Ahora nos hemos desplazado a nuestra casa de la ciudad, una construcción italianizante de granito finlandés, construida por mi abuelo alrededor de 1885, con frescos florales encima del tercer piso (el último) y un mirador en el segundo, situada en el número 47 de la calle Morskaya (actualmente calle Hertzen) de San Petersburgo (actualmente Leningrado). Los niños ocupábamos el tercer piso. En 1908, año elegido aquí, seguía compartiendo con mi hermano el cuarto de los niños. El baño asignado a Mademoiselleestaba al final de un pasillo en forma de Z, a unos veinte latidos de distancia de mi cama, y entre el temor de su prematuro regreso del baño a su iluminada habitación contigua a la nuestra, y la envidia que sentía al oír los regulares silbidos de la respiración que mi hermano emitía desde el otro lado del biombo japonés que nos separaba, jamás pude sacarle provecho, durmiéndome, al rato adicional en el que un resquicio de luz en la oscuridad seguía dando testimonio de una motita de mí mismo en medio de la nada. Finalmente empezaban a acercarse aquellos pasos inexorables, avanzando trabajosamente por el pasillo y haciendo que algún frágil objeto de cristal, que había estado compartiendo secretamente conmigo la vigilia, vibrara desesperanzado en un estante.

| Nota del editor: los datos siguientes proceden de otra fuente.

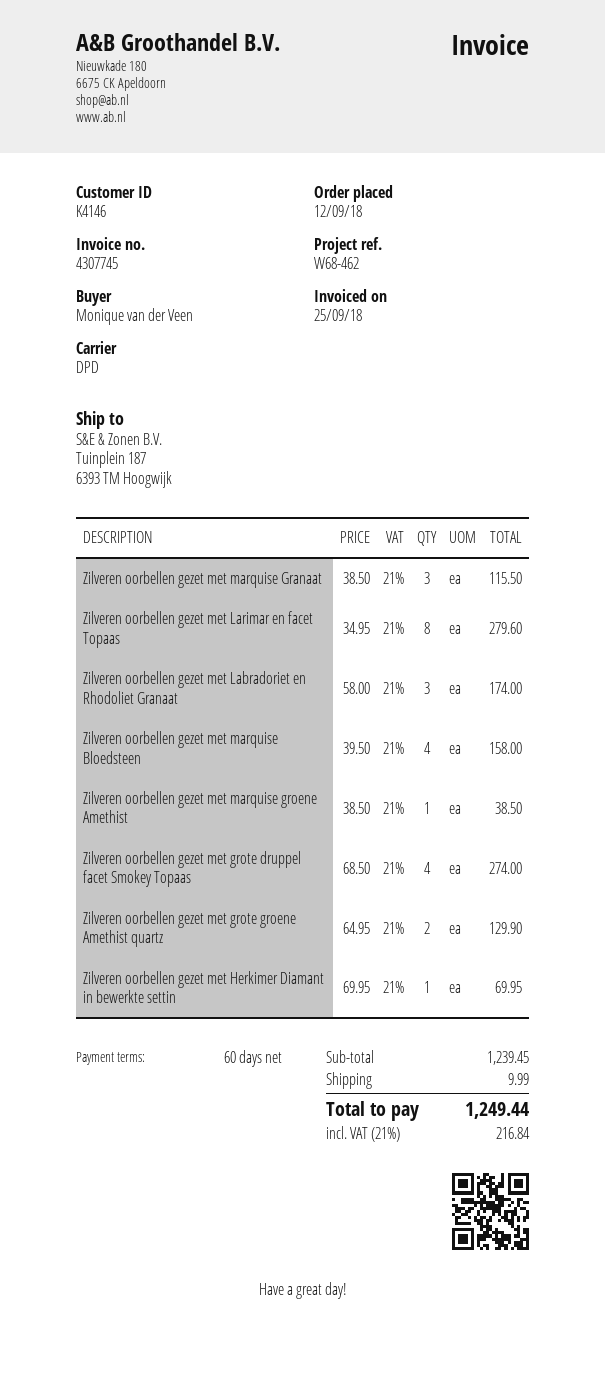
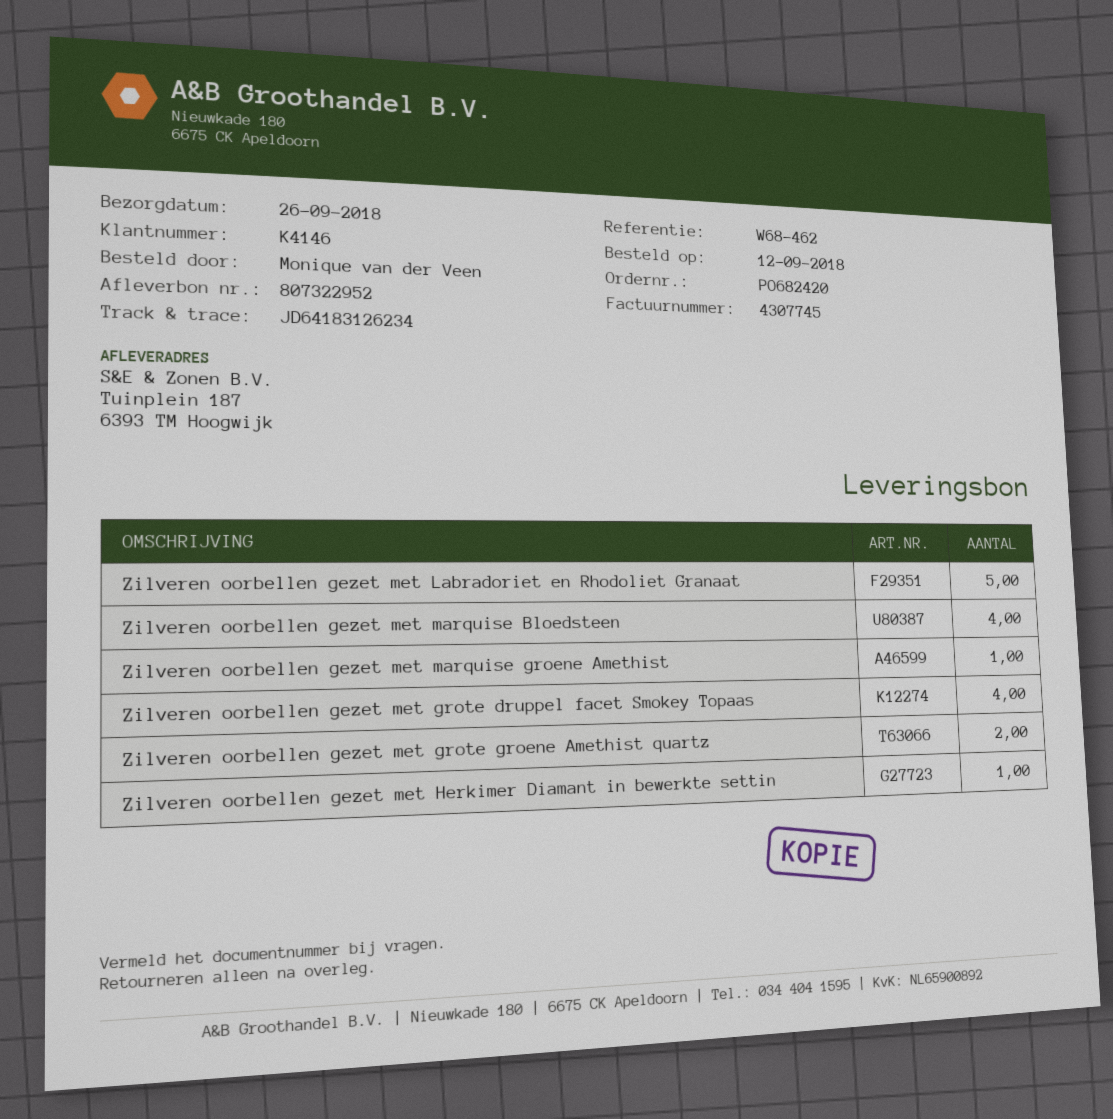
Zilveren oorbellen gezet met marquise Granaat: 3 -> none
Zilveren oorbellen gezet met Larimar en facet Topaas: 8 -> none
Zilveren oorbellen gezet met Labradoriet en Rhodoliet Granaat: 3 -> 5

Ahora ya ha entrado en su habitación. Un rápido intercambio de valores luminosos me dice que la vela de su mesilla de noche ha sustituido al grupo de bombillas del techo, las cuales, tras haber recorrido con un par de secos chasquidos dos pasos adicionales de luminosidad, primero natural y luego sobrenatural, se apagan del todo. Mi línea de luz sigue ahí, pero ahora es vieja y macilenta, y se estremece cada vez que Mademoiselle hace crujir su cama al moverse. Porque sigo oyéndola. Ahora es un crujido metálico que dice «Suchard»; luego el trk-trk-trk de un cuchillo de postre abriendo las páginas de La Revue des Deux Mondes. Ha comenzado una fase decadente: ahora lee a Bourget. Ni una sola palabra del testamento de ese escritor le sobrevivirá. El fin está cerca. Siento una intensa angustia mientras intento engatusar al sueño, mientras abro cada pocos segundos los ojos a fin de comprobar que el deslucido brillo sigue ahí, mientras imagino el paraíso, que para mí es un lugar en donde un vecino insomne lee un libro inacabable a la luz de una vela eterna.
Ocurre lo inevitable: la caja de los quevedos se cierra con un chasquido, la revista golpea el mármol de la mesilla de noche, y los fruncidos labios de Mademoiselle emiten una ráfaga; fracasa el primer intento, la llama queda grogui pero se retuerce y finta; luego llega la segunda arremetida, y la luz cede. En esa negrura total me desoriento, mi cama parece ir lentamente a la deriva, el pánico me fuerza a sentarme y mirar; hasta que mis ojos, adaptados a la oscuridad, disciernen, por entre flotadores entópticos, ciertos contornos imprecisos pero valiosos que vagan en una amnesia sin rumbo hasta que, gracias a un vago recuerdo, adquieren la solidez de los borrosos pliegues de las cortinas de la ventana, al otro lado de la cual las farolas de la calle conservan una vida remota.